▶ [Data in this exercise]:
____________________

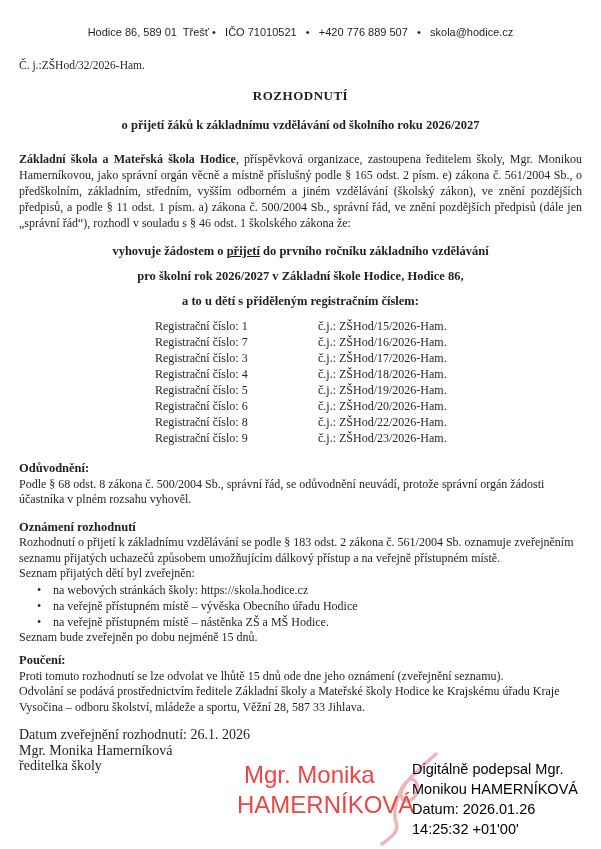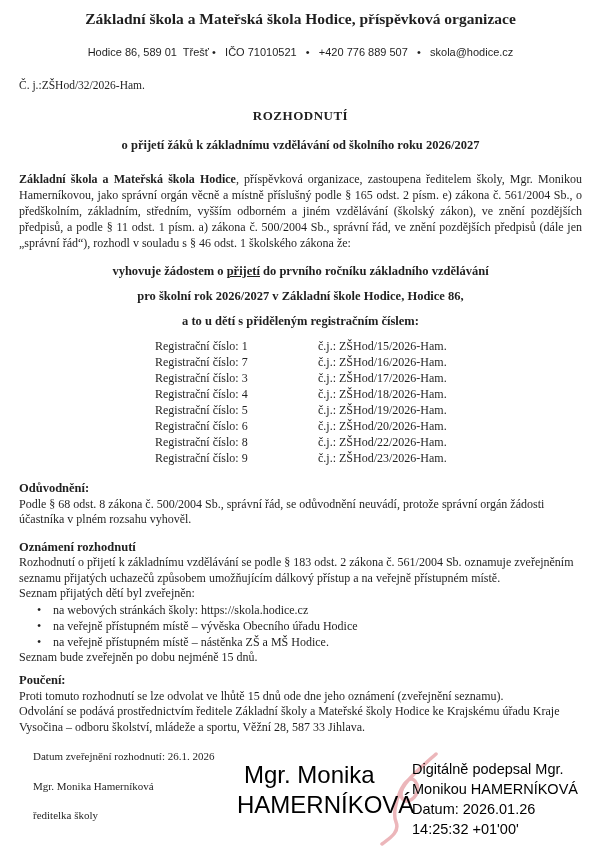--- a/index.html
+++ b/index.html
@@ -92,32 +92,32 @@
     font-size:12px;
     line-height:16px;
   }
   .bullet-char{
     position:absolute;
     left:18px;
     top:0;
   }
   .footer-block{margin-top:12px;}
   .footer-block p{
-    font-size:11px;
+    font-size:14px;
     line-height:15.5px;
-    margin:14px;
+    margin:0;
   }
   .sig-name{
     position:absolute;
     left:237px;
     top:760px;
     font-family:"Liberation Sans","DejaVu Sans",sans-serif;
     font-size:24px;
     line-height:30px;
-    color:#000000;
+    color:#ef4444;
   }
   .sig-name .l1{padding-left:7px;}
   .sig-details{
     position:absolute;
     left:412px;
     top:759px;
     font-family:"Liberation Sans","DejaVu Sans",sans-serif;
     font-size:14.5px;
     line-height:20px;
     color:#000000;
@@ -129,21 +129,20 @@
     width:64px;
     height:98px;
     pointer-events:none;
   }
 </style>
 </head>
 <body>
 
 <div class="page">
 
-  <p class="school-name">Základní škola a Mateřská škola Hodice, příspěvková organizace</p>
   <p class="contact-line">Hodice 86, 589 01  Třešť •   IČO 71010521   •   +420 776 889 507   •   skola@hodice.cz</p>
   <p class="ref-number">Č. j.:ZŠHod/32/2026-Ham.</p>
 
   <p class="doc-title">ROZHODNUTÍ</p>
   <p class="doc-subtitle">o přijetí žáků k základnímu vzdělávání od školního roku 2026/2027</p>
 
   <p class="intro"><span class="lead">Základní škola a Mateřská škola Hodice</span><span>, příspěvková organizace, zastoupena ředitelem školy, Mgr. Monikou Hamerníkovou, jako správní orgán věcně a místně příslušný podle § 165 odst. 2 písm. e) zákona č. 561/2004 Sb., o předškolním, základním, středním, vyšším odborném a jiném vzdělávání (školský zákon), ve znění pozdějších předpisů, a podle § 11 odst. 1 písm. a) zákona č. 500/2004 Sb., správní řád, ve znění pozdějších předpisů (dále jen „správní řád“), rozhodl v souladu s § 46 odst. 1 školského zákona že:</span></p>
 
   <div class="verdict">
     <p><span>vyhovuje žádostem o </span><span class="u">přijetí</span><span> do prvního ročníku základního vzdělávání</span></p>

____________________

▶ [Task instructions]:
An exact transcript of the listing is needed, free of pictures.

▶ [Answer section]:
--- a/index.html
+++ b/index.html
@@ -92,32 +92,32 @@
     font-size:12px;
     line-height:16px;
   }
   .bullet-char{
     position:absolute;
     left:18px;
     top:0;
   }
   .footer-block{margin-top:12px;}
   .footer-block p{
-    font-size:11px;
+    font-size:14px;
     line-height:15.5px;
-    margin:14px;
+    margin:0;
   }
   .sig-name{
     position:absolute;
     left:237px;
     top:760px;
     font-family:"Liberation Sans","DejaVu Sans",sans-serif;
     font-size:24px;
     line-height:30px;
-    color:#000000;
+    color:#ef4444;
   }
   .sig-name .l1{padding-left:7px;}
   .sig-details{
     position:absolute;
     left:412px;
     top:759px;
     font-family:"Liberation Sans","DejaVu Sans",sans-serif;
     font-size:14.5px;
     line-height:20px;
     color:#000000;
@@ -129,21 +129,20 @@
     width:64px;
     height:98px;
     pointer-events:none;
   }
 </style>
 </head>
 <body>
 
 <div class="page">
 
-  <p class="school-name">Základní škola a Mateřská škola Hodice, příspěvková organizace</p>
   <p class="contact-line">Hodice 86, 589 01  Třešť •   IČO 71010521   •   +420 776 889 507   •   skola@hodice.cz</p>
   <p class="ref-number">Č. j.:ZŠHod/32/2026-Ham.</p>
 
   <p class="doc-title">ROZHODNUTÍ</p>
   <p class="doc-subtitle">o přijetí žáků k základnímu vzdělávání od školního roku 2026/2027</p>
 
   <p class="intro"><span class="lead">Základní škola a Mateřská škola Hodice</span><span>, příspěvková organizace, zastoupena ředitelem školy, Mgr. Monikou Hamerníkovou, jako správní orgán věcně a místně příslušný podle § 165 odst. 2 písm. e) zákona č. 561/2004 Sb., o předškolním, základním, středním, vyšším odborném a jiném vzdělávání (školský zákon), ve znění pozdějších předpisů, a podle § 11 odst. 1 písm. a) zákona č. 500/2004 Sb., správní řád, ve znění pozdějších předpisů (dále jen „správní řád“), rozhodl v souladu s § 46 odst. 1 školského zákona že:</span></p>
 
   <div class="verdict">
     <p><span>vyhovuje žádostem o </span><span class="u">přijetí</span><span> do prvního ročníku základního vzdělávání</span></p>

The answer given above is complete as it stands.